[Before-and-after change records]
--- START ---

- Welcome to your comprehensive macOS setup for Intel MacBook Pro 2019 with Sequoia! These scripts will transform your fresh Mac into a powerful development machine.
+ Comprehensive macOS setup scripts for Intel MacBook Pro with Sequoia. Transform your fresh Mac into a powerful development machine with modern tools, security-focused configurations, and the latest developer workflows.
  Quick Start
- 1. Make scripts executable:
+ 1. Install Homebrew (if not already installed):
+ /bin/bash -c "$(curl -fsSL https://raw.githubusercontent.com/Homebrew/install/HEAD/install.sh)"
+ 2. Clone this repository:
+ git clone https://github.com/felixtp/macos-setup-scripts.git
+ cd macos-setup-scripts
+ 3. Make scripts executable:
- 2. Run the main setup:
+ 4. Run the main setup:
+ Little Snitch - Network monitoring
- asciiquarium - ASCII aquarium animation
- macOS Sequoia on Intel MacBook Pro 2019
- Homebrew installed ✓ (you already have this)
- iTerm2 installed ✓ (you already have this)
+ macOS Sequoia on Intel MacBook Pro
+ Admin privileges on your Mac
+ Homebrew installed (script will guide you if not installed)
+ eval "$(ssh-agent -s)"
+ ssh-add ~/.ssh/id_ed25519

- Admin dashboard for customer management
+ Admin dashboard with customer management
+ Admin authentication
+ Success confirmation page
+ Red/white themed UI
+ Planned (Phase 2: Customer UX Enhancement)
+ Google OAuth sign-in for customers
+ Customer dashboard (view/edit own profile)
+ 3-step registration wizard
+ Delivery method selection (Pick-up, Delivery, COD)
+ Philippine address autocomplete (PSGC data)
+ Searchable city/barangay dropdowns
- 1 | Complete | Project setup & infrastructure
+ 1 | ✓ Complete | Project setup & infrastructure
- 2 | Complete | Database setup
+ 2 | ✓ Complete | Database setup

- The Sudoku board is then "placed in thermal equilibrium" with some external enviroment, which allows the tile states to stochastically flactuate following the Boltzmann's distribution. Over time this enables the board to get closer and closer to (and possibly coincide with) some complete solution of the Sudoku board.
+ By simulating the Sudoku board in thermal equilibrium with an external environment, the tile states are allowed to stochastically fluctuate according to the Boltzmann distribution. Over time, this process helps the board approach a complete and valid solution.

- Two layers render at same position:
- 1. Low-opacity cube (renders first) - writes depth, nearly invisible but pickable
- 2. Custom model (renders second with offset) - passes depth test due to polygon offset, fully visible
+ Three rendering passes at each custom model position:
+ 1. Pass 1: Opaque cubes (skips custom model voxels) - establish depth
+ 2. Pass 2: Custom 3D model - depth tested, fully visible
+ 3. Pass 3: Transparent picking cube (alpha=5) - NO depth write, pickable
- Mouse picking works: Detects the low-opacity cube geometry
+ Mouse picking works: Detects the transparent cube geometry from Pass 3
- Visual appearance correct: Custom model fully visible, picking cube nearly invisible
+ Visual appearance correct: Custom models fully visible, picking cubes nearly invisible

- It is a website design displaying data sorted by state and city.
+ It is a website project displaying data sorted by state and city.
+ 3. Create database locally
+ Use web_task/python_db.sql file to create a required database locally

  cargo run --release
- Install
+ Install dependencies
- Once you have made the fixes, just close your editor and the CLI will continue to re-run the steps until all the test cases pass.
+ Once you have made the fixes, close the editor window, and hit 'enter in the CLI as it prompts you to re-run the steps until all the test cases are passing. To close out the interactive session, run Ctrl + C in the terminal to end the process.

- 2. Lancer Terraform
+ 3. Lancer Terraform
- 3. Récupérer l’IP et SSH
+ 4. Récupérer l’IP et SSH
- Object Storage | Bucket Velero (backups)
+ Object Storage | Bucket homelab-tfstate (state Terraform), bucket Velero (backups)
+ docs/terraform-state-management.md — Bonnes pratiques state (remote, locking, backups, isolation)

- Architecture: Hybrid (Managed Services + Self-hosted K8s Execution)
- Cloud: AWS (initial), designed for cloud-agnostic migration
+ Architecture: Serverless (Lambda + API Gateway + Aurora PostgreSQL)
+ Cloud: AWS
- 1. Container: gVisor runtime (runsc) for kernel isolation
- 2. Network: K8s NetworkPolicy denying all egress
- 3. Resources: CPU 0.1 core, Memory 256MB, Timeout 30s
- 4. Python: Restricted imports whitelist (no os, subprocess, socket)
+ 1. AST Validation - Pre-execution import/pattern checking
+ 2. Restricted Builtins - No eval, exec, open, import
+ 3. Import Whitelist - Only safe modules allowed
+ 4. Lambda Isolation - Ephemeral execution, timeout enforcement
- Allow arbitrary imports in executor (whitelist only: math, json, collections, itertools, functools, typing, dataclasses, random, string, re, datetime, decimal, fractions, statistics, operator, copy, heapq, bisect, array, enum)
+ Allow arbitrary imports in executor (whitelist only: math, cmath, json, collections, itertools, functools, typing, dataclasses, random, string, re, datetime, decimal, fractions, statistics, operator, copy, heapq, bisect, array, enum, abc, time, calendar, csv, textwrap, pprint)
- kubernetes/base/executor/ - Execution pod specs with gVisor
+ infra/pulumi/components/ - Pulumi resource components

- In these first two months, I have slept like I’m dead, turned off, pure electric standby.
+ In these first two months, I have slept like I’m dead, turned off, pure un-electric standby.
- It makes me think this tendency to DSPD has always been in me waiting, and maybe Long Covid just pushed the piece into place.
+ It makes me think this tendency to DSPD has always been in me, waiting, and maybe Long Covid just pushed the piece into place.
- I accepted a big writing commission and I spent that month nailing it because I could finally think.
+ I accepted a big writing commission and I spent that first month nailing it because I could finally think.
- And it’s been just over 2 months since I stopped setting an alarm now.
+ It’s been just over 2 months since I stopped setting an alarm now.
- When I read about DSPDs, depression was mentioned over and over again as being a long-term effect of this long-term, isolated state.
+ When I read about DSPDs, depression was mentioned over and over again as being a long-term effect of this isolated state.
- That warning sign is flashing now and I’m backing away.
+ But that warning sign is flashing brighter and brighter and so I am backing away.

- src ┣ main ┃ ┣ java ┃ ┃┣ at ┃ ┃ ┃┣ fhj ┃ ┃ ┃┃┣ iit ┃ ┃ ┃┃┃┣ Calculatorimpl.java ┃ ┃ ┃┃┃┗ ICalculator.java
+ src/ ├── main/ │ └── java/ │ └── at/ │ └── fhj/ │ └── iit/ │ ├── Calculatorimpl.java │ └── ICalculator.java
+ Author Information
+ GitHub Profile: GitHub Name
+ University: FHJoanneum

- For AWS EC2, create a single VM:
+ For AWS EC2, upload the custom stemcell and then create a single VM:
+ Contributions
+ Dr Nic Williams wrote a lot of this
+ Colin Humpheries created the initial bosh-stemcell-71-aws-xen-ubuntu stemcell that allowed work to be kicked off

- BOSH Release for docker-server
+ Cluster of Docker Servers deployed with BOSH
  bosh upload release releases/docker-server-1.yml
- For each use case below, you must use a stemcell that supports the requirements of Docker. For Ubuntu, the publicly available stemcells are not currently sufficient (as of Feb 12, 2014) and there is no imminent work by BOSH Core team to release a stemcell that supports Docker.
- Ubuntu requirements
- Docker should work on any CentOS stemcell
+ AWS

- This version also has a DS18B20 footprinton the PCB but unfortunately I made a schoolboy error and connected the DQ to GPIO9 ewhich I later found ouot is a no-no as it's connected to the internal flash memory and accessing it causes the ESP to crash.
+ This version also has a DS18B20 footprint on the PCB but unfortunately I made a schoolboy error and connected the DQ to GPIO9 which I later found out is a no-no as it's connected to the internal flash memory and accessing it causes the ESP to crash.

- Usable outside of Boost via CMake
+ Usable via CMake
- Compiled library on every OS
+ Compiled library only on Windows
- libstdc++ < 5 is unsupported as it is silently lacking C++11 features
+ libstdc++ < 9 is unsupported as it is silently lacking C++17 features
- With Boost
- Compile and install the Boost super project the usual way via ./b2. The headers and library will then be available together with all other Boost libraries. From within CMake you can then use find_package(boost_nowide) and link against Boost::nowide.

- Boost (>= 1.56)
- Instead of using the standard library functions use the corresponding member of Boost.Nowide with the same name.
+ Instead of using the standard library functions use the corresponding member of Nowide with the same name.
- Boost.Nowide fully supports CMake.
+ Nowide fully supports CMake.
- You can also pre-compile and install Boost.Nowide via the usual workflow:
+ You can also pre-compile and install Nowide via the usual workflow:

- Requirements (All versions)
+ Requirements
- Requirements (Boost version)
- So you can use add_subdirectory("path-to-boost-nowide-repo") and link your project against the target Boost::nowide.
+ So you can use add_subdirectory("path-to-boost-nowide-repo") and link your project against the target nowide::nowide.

--- END ---

Problem:
For this exercise, output exactly the lines above from the line with "- Usable outside of Boost via CMake" to the line with "- With Boost", counting both, and leave out the rest.

Output:
- Usable outside of Boost via CMake
+ Usable via CMake
- Compiled library on every OS
+ Compiled library only on Windows
- libstdc++ < 5 is unsupported as it is silently lacking C++11 features
+ libstdc++ < 9 is unsupported as it is silently lacking C++17 features
- With Boost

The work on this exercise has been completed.